Dass Reemtsma manchmal sehr Wielandisch, dann wieder ein bisschen flapsig schreibt, kann ich verzeihen. (Er könnte das ja von mir kopiert haben.) Allerdings hätte ich mir gewünscht, dass der ansonsten flüssige und klare Stil nicht von Zeit zu Zeit von nachklappenden Satzteilen gestört würde. (Ich meine solche Dinge wie: „Er sah den Mann, dem er so viel zu verdanken hatte und den er bisher noch nie gesehen hatte außer in seinen Träumen, kommen.“ – Das Beispiel ist von mir, aber solche Sätze finden sich. Und ich weiß, wovon ich rede – solche Sätze unterlaufen auch mir ständig. Hat Reemtsma doch kopiert?) Einige apodiktische Platitüden wie (sinngemäß): „Kreativität kennt keine mittlere Gemütslage, nur Ekstase oder Niedergeschlagenheit“ wären auch nicht nötig gewesen. Und ja: ein bisschen weniger Arno Schmidt; aber das kann man bei Reemtsma wohl nicht verlangen … (Ich gebe zu: Schmidt war der erste im 20. Jahrhundert, der den Romancier Wieland begründet zu rehabilitieren suchte.)
Aber das ist Meckern auf hohem Niveau. Ich kann dieses Buch jedem Wieland-Fan empfehlen (denn das Obige sind keine Einschränkungen, nur Wünsche – und ja: alle, die gern deutsche Literatur jenseits des 21. Jahrhunderts lesen, sollten Wieland-Fans sein; an Wielands Romane kommen selbst im Zeitalter der großen Romanciers, zwischen 1850 und 1950 also, nur wenige heran, auch jenseits des deutschsprachigen Raums).

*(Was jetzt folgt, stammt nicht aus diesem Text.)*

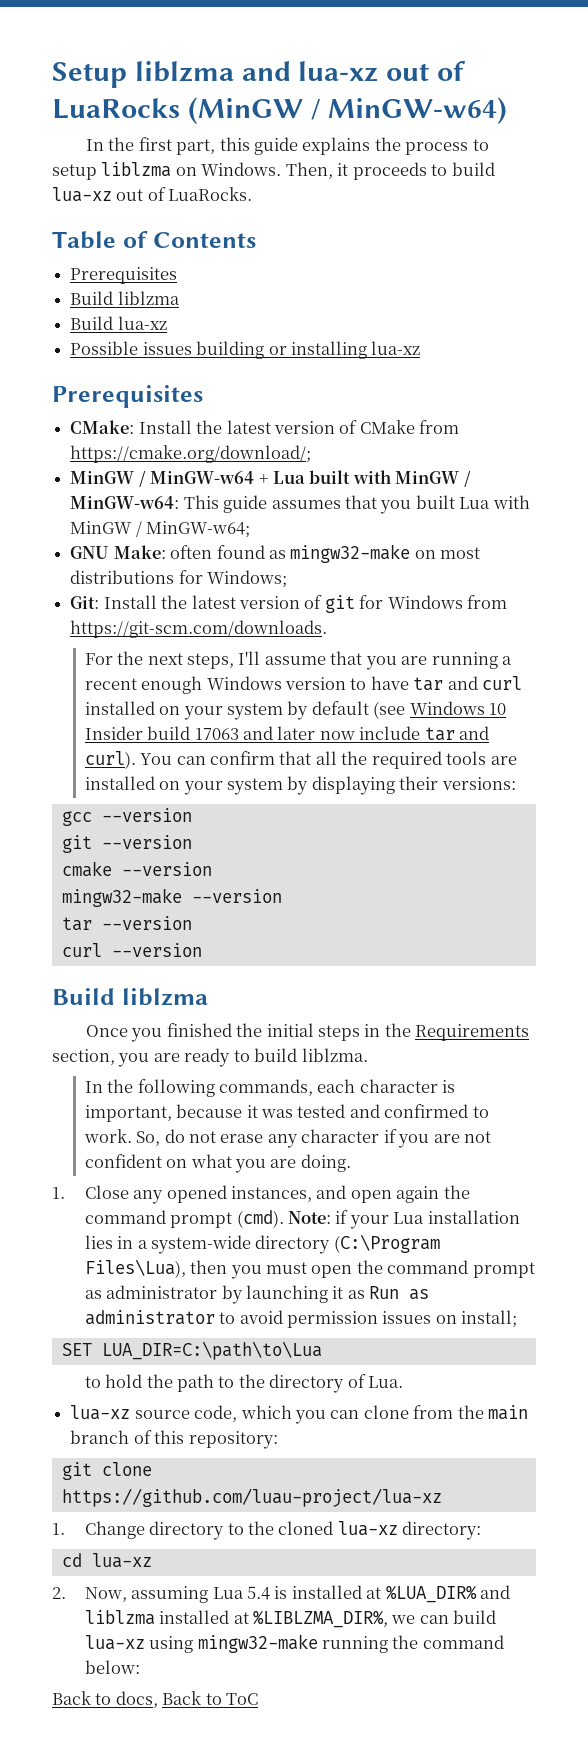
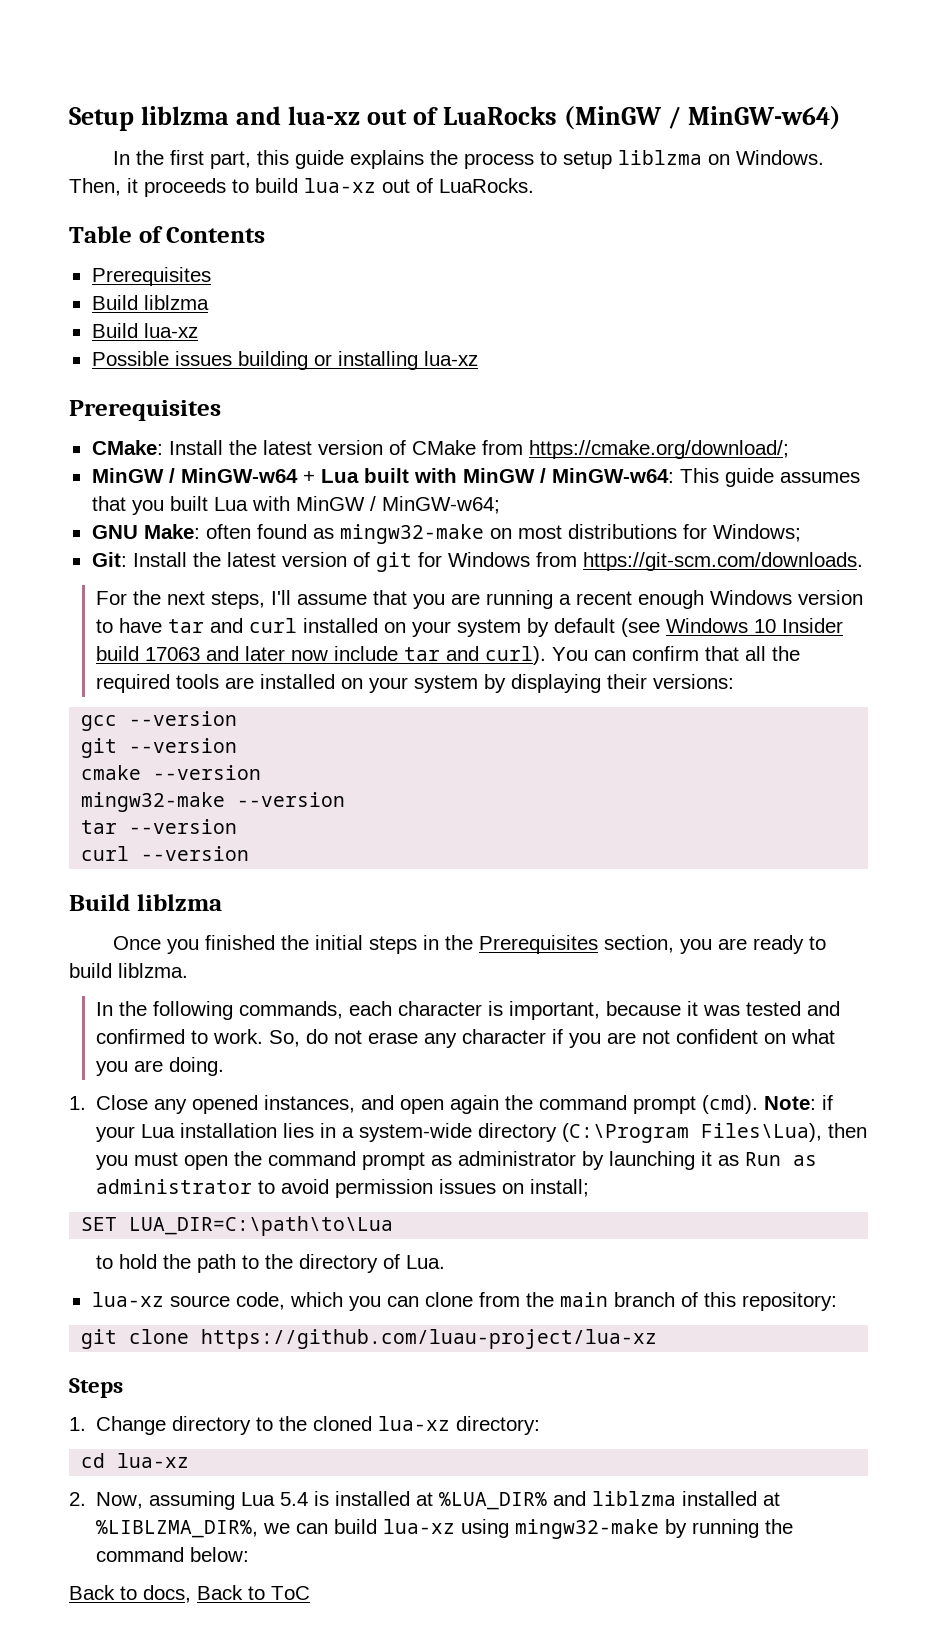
- Once you finished the initial steps in the Requirements section, you are ready to build liblzma.
+ Once you finished the initial steps in the Prerequisites section, you are ready to build liblzma.
+ Steps
- 2. Now, assuming Lua 5.4 is installed at %LUA_DIR% and liblzma installed at %LIBLZMA_DIR%, we can build lua-xz using mingw32-make running the command below:
+ 2. Now, assuming Lua 5.4 is installed at %LUA_DIR% and liblzma installed at %LIBLZMA_DIR%, we can build lua-xz using mingw32-make by running the command below:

Der unlängst von Ihnen gewürdigte Unterhaltungskünstler plauderte vorigen Sonntag zunächst mit einer Dame, die einen „Der tägliche Kummer“ oder so ähnlich betitelten Band mit Erzählungen veröffentlicht hat. Die sagte gleich, sie stamme aus einer Familie von Dachdeckern, womit sie Psychologen meinte, da die sich um Leute mit Dachschaden kümmern. Danach habe ich den Ton abgeschaltet und auf den zweiten Teil gewartet. Vorher gab es ein Intermezzo über die selige Kristiane Allert-Wybranietz. Dann war der Unterhaltungskünstler in Oßmannstedt zu Gast bei Jan Philipp Reemtsma, der seine Wieland-Biographie vorstellte. Daraufhin habe ich den Zusatzband der Hamburger Reprint-Ausgabe der „Sämmtlichen Werke“ von 1984 aus dem Regal genommen, „Wielands Leben“ von J.G. Gruber, 1827. Den habe ich damals gelesen, wie auch die XIV Bände der Werke ziemlich flächendeckend. Größtenteils ebenso angenehme wie förderliche Lektüre, doch genügte die Dosis vorerst. Daher bin ich dem Prospekt, den ich jetzt in dem Buch gefunden habe, nicht weiter nachgegangen. In dem wird angepriesen: Thomas C. Starnes, Christoph Martin Wieland, Leben und Werk, Aus zeitgenössischen Quellen chronologisch dargestellt, 1987, Drei Bände mit zusammen XXXII, 2168 Seiten, nämlich 1) Vom Seraph zum Sittenverderber, 1733-1783, 2) Der berühmteste Mann in Teutschland, 1784-1799, 3) Der Dekan des deutschen Parnasses, 1800-1813. So vom Gefühl her würde ich mich eher noch darauf einlassen, an langen Winterabenden.
Gruber hat mich mit seiner unbedingten Heldenverehrung so genervt, dass ich die Lektüre sehr rasch abgebrochen habe. Auf Starnes bin ich jetzt neugierig geworden und habe mir die drei Bände antiquarisch bestellt. Danke für den Tipp!